The average cost of public, as well as private, education is rising rapidly. According to surveys, the cost of public education has gone up by 40 %. Looking at these trends, it can be safely concluded that the cost of education will continue to rise. Therefore, it has become imperative for students and their families to take appropriate measures to deal with this scenario at an early stage. To help people plan for their children’s future education expenses, college savings plans are available.
College savings plans allow families, guardians and other well wishers to set up funds for the sole purpose of their future education. These plans also provide tax benefits along with the option of investing money for long-term growth. The funds are under the control of the contributors or donors until the children reach the age when they are ready to pursue a college education. College savings plans ascertain that these funds are exclusively used for higher education-related expenses. However, it is necessary to make regular contributions after setting up a college savings account to ensure that students are able to cope with the significant costs pertaining to a college education.
To choose an appropriate college savings plan, research of various available plans is mandatory.

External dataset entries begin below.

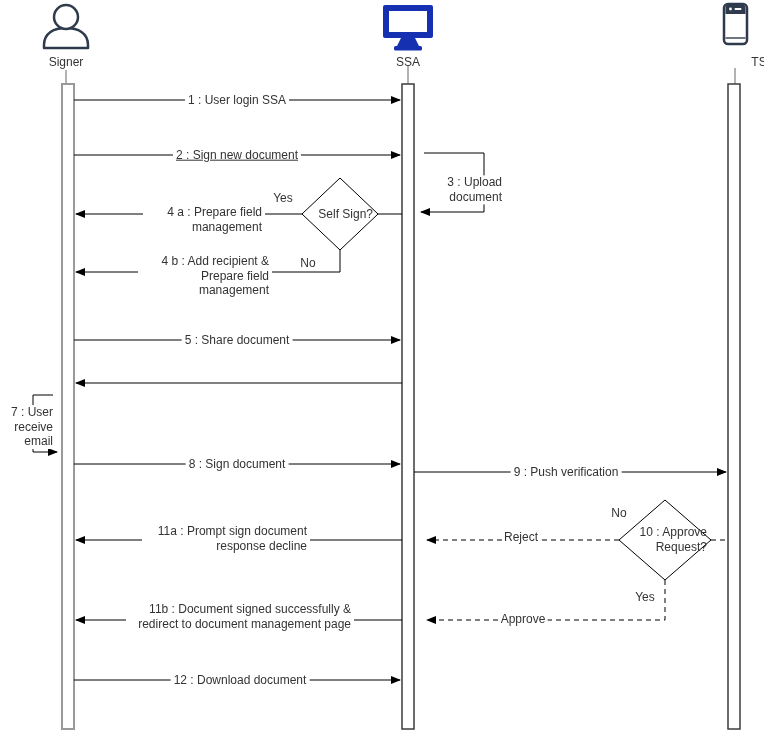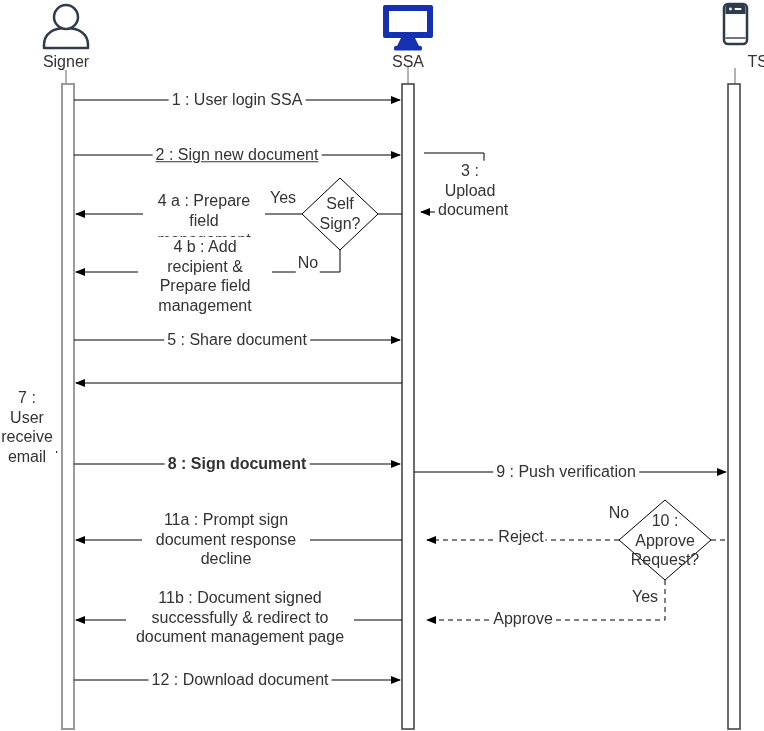--- a/index.html
+++ b/index.html
@@ -9,23 +9,23 @@
     background:#ffffff;
     font-family:"Liberation Sans", sans-serif;
     overflow:hidden;
   }
   svg{position:absolute;left:0;top:0;}
   .lbl{
     position:absolute;
     transform:translate(-50%,-50%);
     background:#ffffff;
     color:#333333;
-    font-size:16px;
+    font-size:12px;
     line-height:1.22;
-    text-align:center;
+    text-align:right;
     padding:0 3px;
     white-space:nowrap;
   }
   .wrap{white-space:normal;}
   .branch{padding:0 2px;}
   .actor-name{background:transparent;color:#333;}
 </style>
 </head>
 <body>
 
@@ -95,21 +95,21 @@
   <div class="lbl actor-name" style="left:408px;top:62px;">SSA</div>
   <div class="lbl actor-name" style="left:735px;top:62px;margin-left:28px;">TSE</div>
 
   <div class="lbl" style="left:237px;top:100px;">1 : User login SSA</div>
   <div class="lbl" style="left:237px;top:155px;text-decoration:underline;">2 : Sign new document</div>
   <div class="lbl wrap" style="left:470px;top:190px;width:64px;">3 : Upload document</div>
   <div class="lbl wrap" style="left:204px;top:220px;width:116px;">4 a : Prepare field management</div>
   <div class="lbl wrap" style="left:205px;top:276px;width:128px;">4 b : Add recipient &amp; Prepare field management</div>
   <div class="lbl" style="left:237px;top:340px;">5 : Share document</div>
   <div class="lbl wrap" style="left:27px;top:427px;width:52px;">7 : User receive email</div>
-  <div class="lbl" style="left:237px;top:464px;font-weight:bold;">8 : Sign document</div>
+  <div class="lbl" style="left:237px;top:464px;">8 : Sign document</div>
   <div class="lbl" style="left:566px;top:472px;">9 : Push verification</div>
   <div class="lbl wrap" style="left:226px;top:539px;width:162px;">11a : Prompt sign document response decline</div>
   <div class="lbl wrap" style="left:240px;top:617px;width:222px;">11b : Document signed successfully &amp; redirect to document management page</div>
   <div class="lbl" style="left:240px;top:680px;">12 : Download document</div>
 
   <div class="lbl wrap" style="left:340px;top:214px;width:66px;background:transparent;">Self Sign?</div>
   <div class="lbl branch" style="left:283px;top:198px;">Yes</div>
   <div class="lbl branch" style="left:308px;top:263px;">No</div>
 
   <div class="lbl wrap" style="left:665px;top:540px;width:84px;background:transparent;">10 : Approve Request?</div>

The major factors to consider when choosing a plan are individual investment strategies, tax benefits obtained and other related reasons, as there are several unique options available. However, it is recommended to put the beneficiaries’ advantages in the forefront when considering any option.
Mostly, state governments offer plans with benefits that other plans may not be able to offer. To find out about these state offered plans, as well as national college savings plans, people can visit their respective websites. These official websites offer easy access to relevant information that makes it easier for donors to choose a plan. The option of consulting a financial advisor before opening a college savings account is also available for donors.